Assuming that there is at least one alternative that helps you toward the
answer from step one…The 3rd step is to understand how often you can
shift monies within the 403b – as well as what the penalties are for
shifting more frequently. Why is this important? Well, "if" your
objective is growth, and you, at some point in the future, intelligently
and rationally come to a decision that "being in" is better than "cash",
then you "get in". However, if you’re wrong, you need to re-position to
For those whose fingers are poised on their keyboard, about to blast me and
claim "you can’t time the market", put your hands back in your pockets as
that is not what I’m referring to….
A different way to think about it…if you intend to go north on the
freeway, and mistakenly get on the southbound…do you kick & scream for
the next 100 miles; cursing that you’re going south when you really
want to be going north? Nope – you simply get off the southbound and
look for a northbound entrance. You don’t whine about the gas you
wasted, nor about the excess wear/tear on your car from driving a few
miles out of your way..you simply look for a sensible opportunity to get on
that northbound freeway. It may not appear for awhile, but when it does, you
get on the northbound as you originally intended. It is the same thing with
the market. There was a great post within the past 30 days that DogsInaPile
wrote where he spoke about the mindset of investing and trading.
Your question is something that I’ve seen a lot of over the years. I’m seeing
much much more of it today due to the current market environment.
Robert Kiyosaki wrote a simple yet brilliant way to think about where
an individual’s cash comes from – the book is Cash Flow Quadrant.

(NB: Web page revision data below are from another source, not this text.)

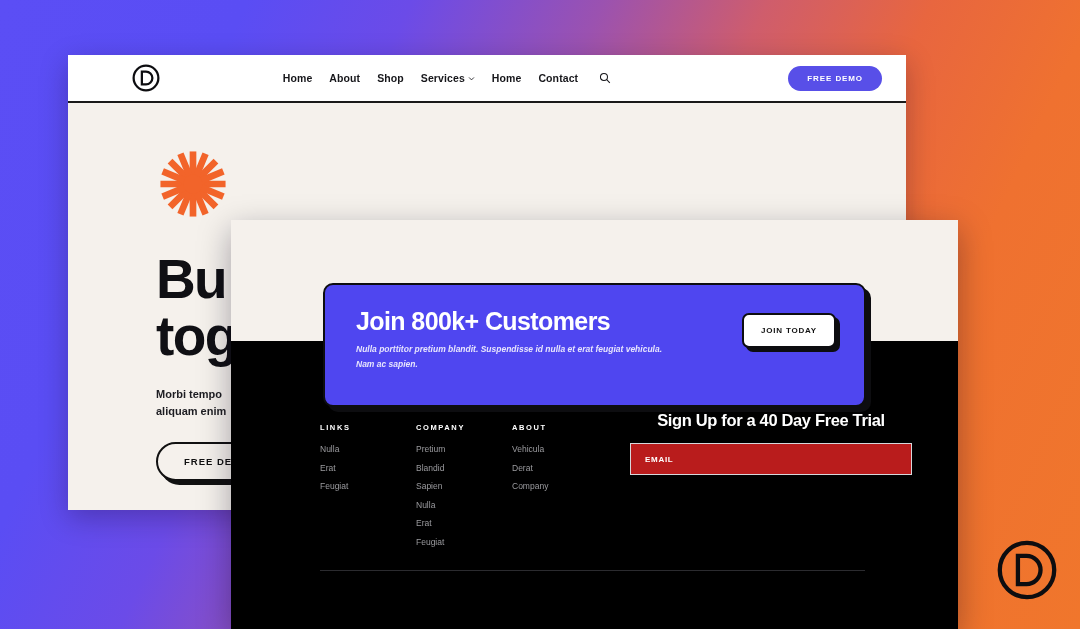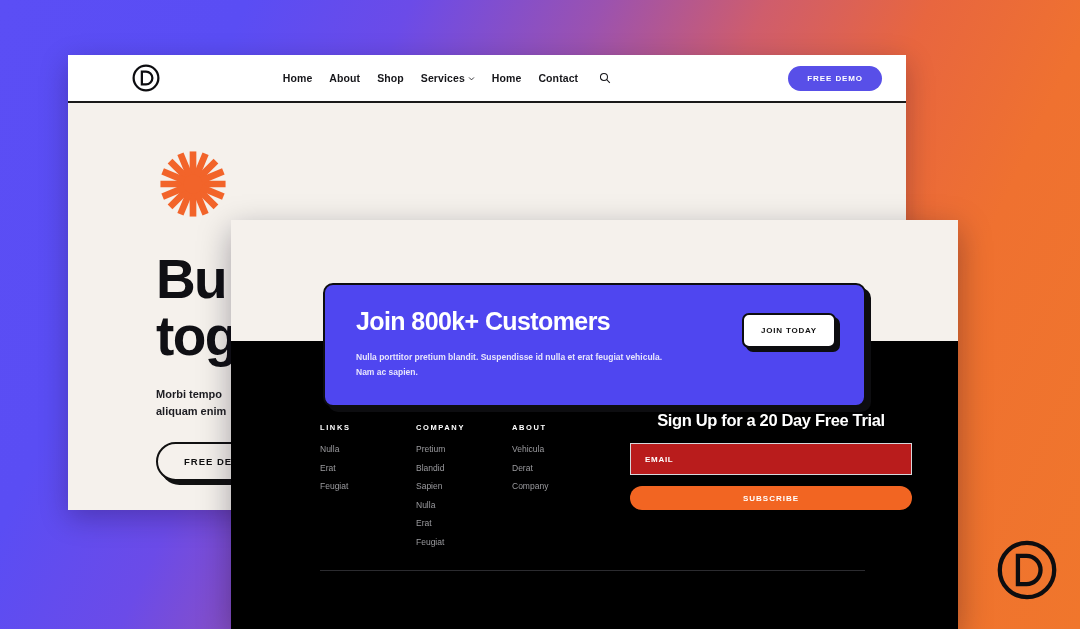"Nulla porttitor pretium blandit." .cta-body { font-style: none -> italic; margin-top: 14px -> 6px }
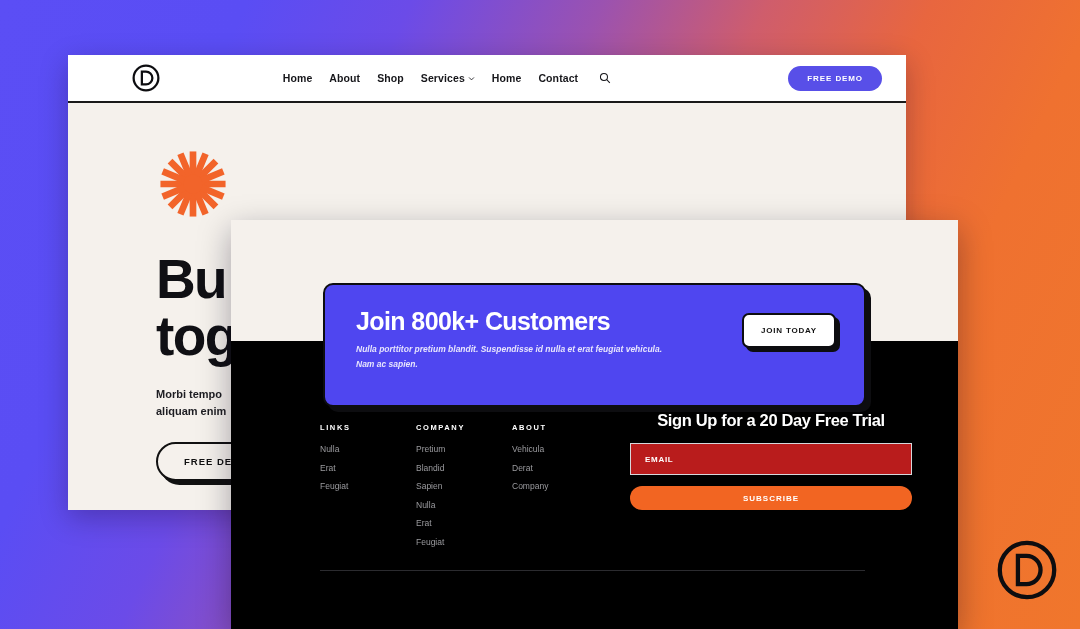"Sign Up for a 20" div.nl-title { text: 20 -> 40 }
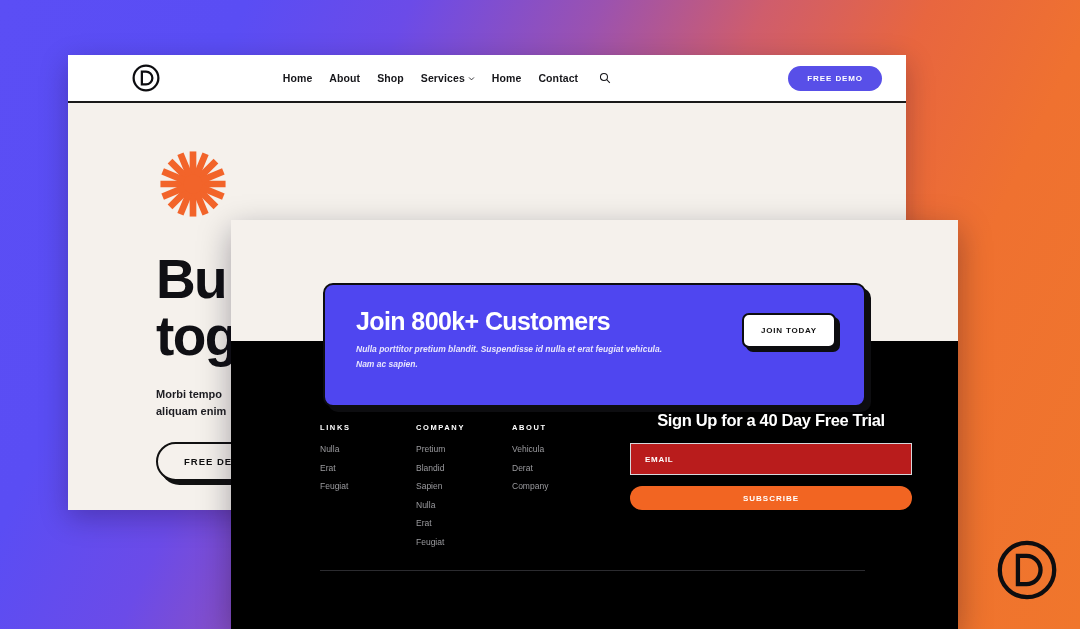"SUBSCRIBE" div.btn-subscribe { html: <div>SUBSCRIBE</div> -> none }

In it, he speaks about the 4 possible sources of income that are available
to people…(in my words) Wages/Welfare; Self-Employment; Biz Owner;
It is not uncommon to find people that work for wages their entire life. They
put some money away into a 401k, 403b, ira, etc…and they claim that they
intend to "live off their investments when they retire". Yet, if you ask them
"what does that really mean?", you’ll often receive a shrug in response. They
have no idea what that means. It is almost like an addiction…to hopium.
It would be a prudent & wise thing to allocate some time/resources to learn how
to "live off investments" while one has an income and does not NEED to live
off their investments. Everyone wishes that they would have started five years
ago. However, that same sentence will still be true in five years. It is better
to learn HOW when it is not necessary, then being forced to learn HOW when
it becomes necessary.
There are lots of places to go to find education. I believe that before one
worries about that, they have to know what they are trying to do.